→ THE PROBLEM: With the pictures left out, repeat every entry that follows exactly.

→ PROVIDED MATERIAL:

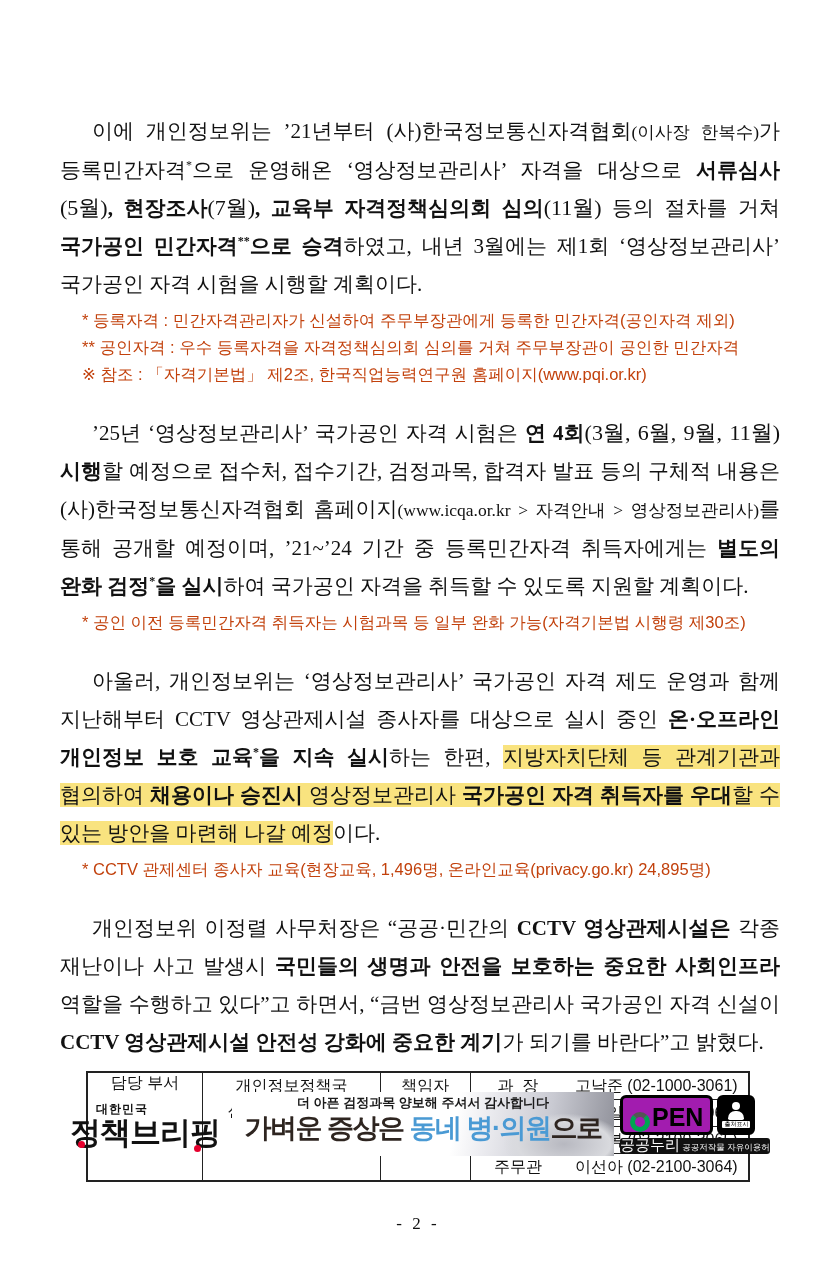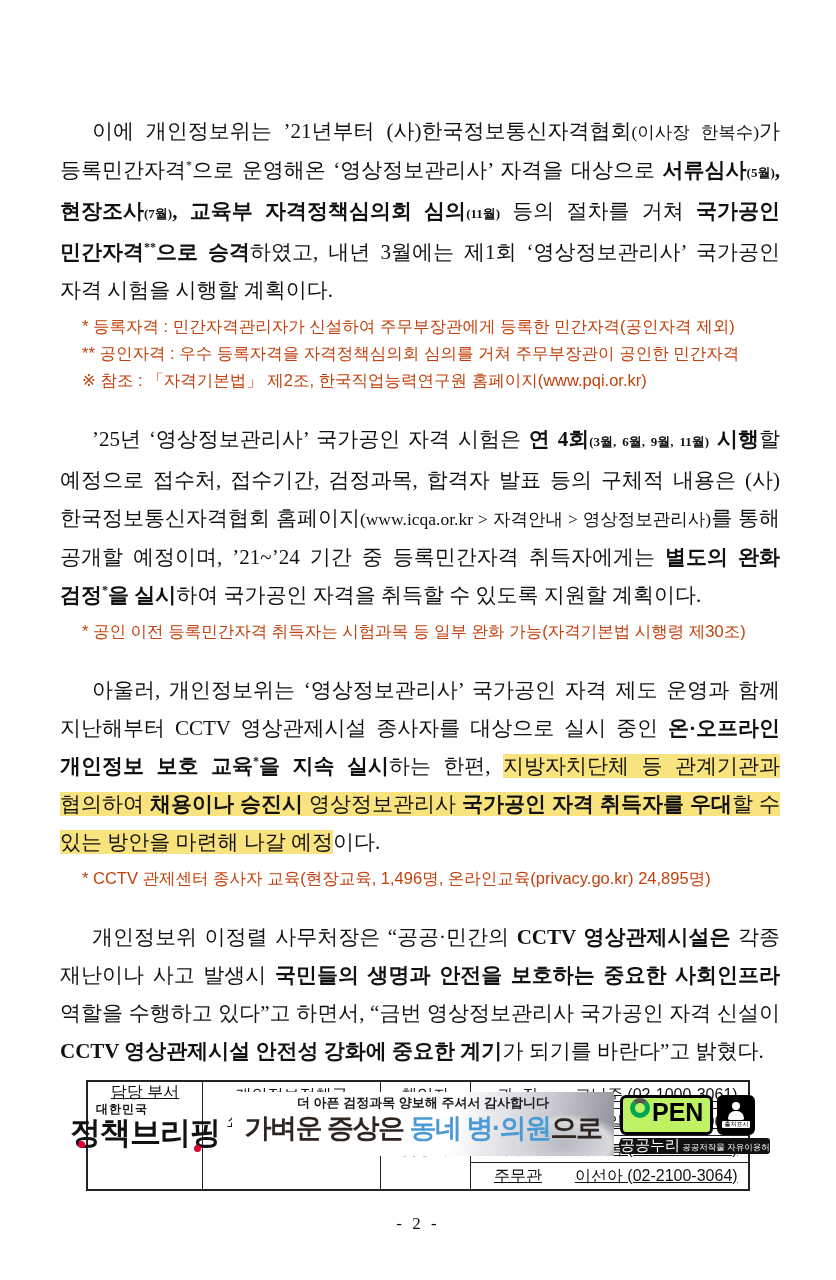--- a/index.html
+++ b/index.html
@@ -11,7 +11,7 @@
          text-indent:32px;word-break:keep-all;}
   .b{font-weight:bold;}
   .small{font-size:17.5px;}
-  .bsmall{font-weight:bold;font-size:13px;}
+  .bsmall{font-weight:normal;font-size:22px;}
   sup{font-size:12px;line-height:0;}
   .hl{background:var(--highlight,#F9E37F);}
   .hlb{background:var(--highlight,#F9E37F);font-weight:bold;}

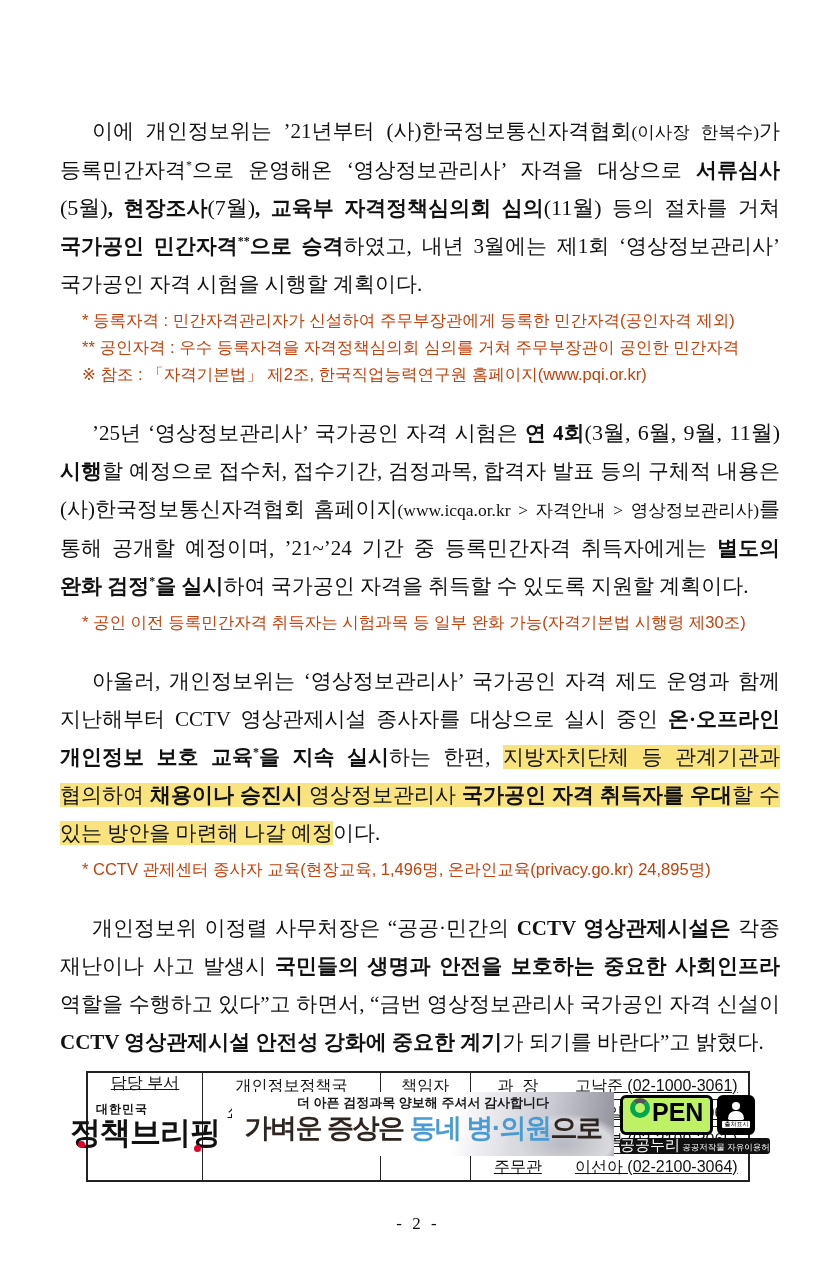--- a/index.html
+++ b/index.html
@@ -24,7 +24,7 @@
   table.contact{border-collapse:collapse;margin:10px 26px 0 26px;width:calc(100% - 56px);
                 font-family:"Liberation Sans","DejaVu Sans",sans-serif;font-size:16px;color:#111;
                 table-layout:fixed;}
-  table.contact td{border:1px solid #222;padding:0 4px;height:26px;text-decoration:underline;}
+  table.contact td{border:1px solid #222;padding:0 4px;height:26px;}
   table.contact{border:2px solid #222;}
   td.c1{width:17%;text-align:center;vertical-align:top;padding-top:2px;}
   td.c2{width:27%;text-align:center;vertical-align:top;padding-top:2px;line-height:25px;}

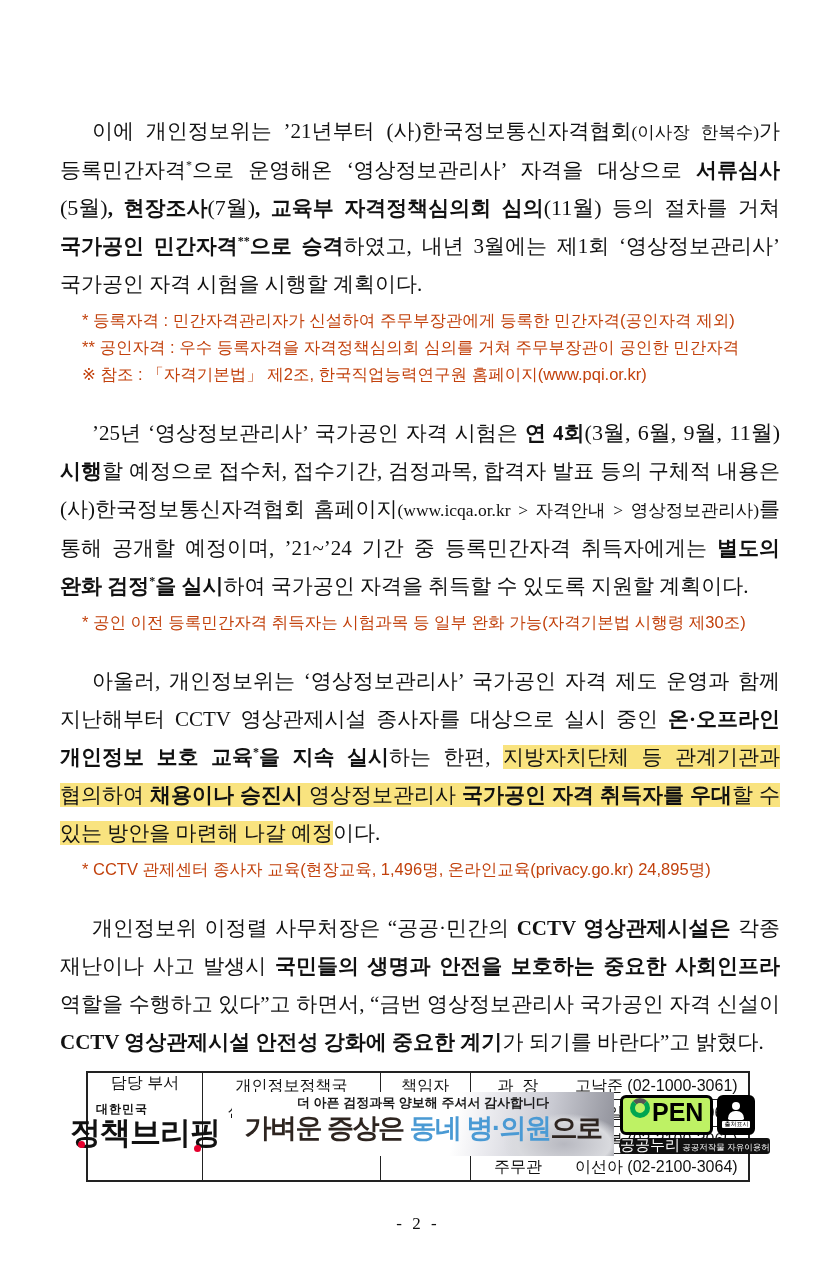--- a/index.html
+++ b/index.html
@@ -55,7 +55,7 @@
 
   .open-logo{margin-left:auto;width:150px;flex:none;font-family:"Liberation Sans","DejaVu Sans",sans-serif;}
   .open-top{display:flex;gap:4px;align-items:stretch;height:40px;}
-  .open-main{border:3px solid #000;border-radius:6px;background:#bef264;display:flex;align-items:flex-start;
+  .open-main{border:3px solid #000;border-radius:6px;background:#a21caf;display:flex;align-items:flex-end;
              gap:2px;padding:0 7px;font-size:25px;font-weight:800;color:#000;letter-spacing:0;}
   .o-ring{width:20px;height:20px;border:5px solid var(--open-green,#00A651);border-radius:50%;
           box-sizing:border-box;display:inline-block;border-top-color:#555;}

→ EXERCISE RESPONSE:
--- a/index.html
+++ b/index.html
@@ -11,7 +11,7 @@
          text-indent:32px;word-break:keep-all;}
   .b{font-weight:bold;}
   .small{font-size:17.5px;}
-  .bsmall{font-weight:bold;font-size:13px;}
+  .bsmall{font-weight:normal;font-size:22px;}
   sup{font-size:12px;line-height:0;}
   .hl{background:var(--highlight,#F9E37F);}
   .hlb{background:var(--highlight,#F9E37F);font-weight:bold;}

--- a/index.html
+++ b/index.html
@@ -24,7 +24,7 @@
   table.contact{border-collapse:collapse;margin:10px 26px 0 26px;width:calc(100% - 56px);
                 font-family:"Liberation Sans","DejaVu Sans",sans-serif;font-size:16px;color:#111;
                 table-layout:fixed;}
-  table.contact td{border:1px solid #222;padding:0 4px;height:26px;text-decoration:underline;}
+  table.contact td{border:1px solid #222;padding:0 4px;height:26px;}
   table.contact{border:2px solid #222;}
   td.c1{width:17%;text-align:center;vertical-align:top;padding-top:2px;}
   td.c2{width:27%;text-align:center;vertical-align:top;padding-top:2px;line-height:25px;}

--- a/index.html
+++ b/index.html
@@ -55,7 +55,7 @@
 
   .open-logo{margin-left:auto;width:150px;flex:none;font-family:"Liberation Sans","DejaVu Sans",sans-serif;}
   .open-top{display:flex;gap:4px;align-items:stretch;height:40px;}
-  .open-main{border:3px solid #000;border-radius:6px;background:#bef264;display:flex;align-items:flex-start;
+  .open-main{border:3px solid #000;border-radius:6px;background:#a21caf;display:flex;align-items:flex-end;
              gap:2px;padding:0 7px;font-size:25px;font-weight:800;color:#000;letter-spacing:0;}
   .o-ring{width:20px;height:20px;border:5px solid var(--open-green,#00A651);border-radius:50%;
           box-sizing:border-box;display:inline-block;border-top-color:#555;}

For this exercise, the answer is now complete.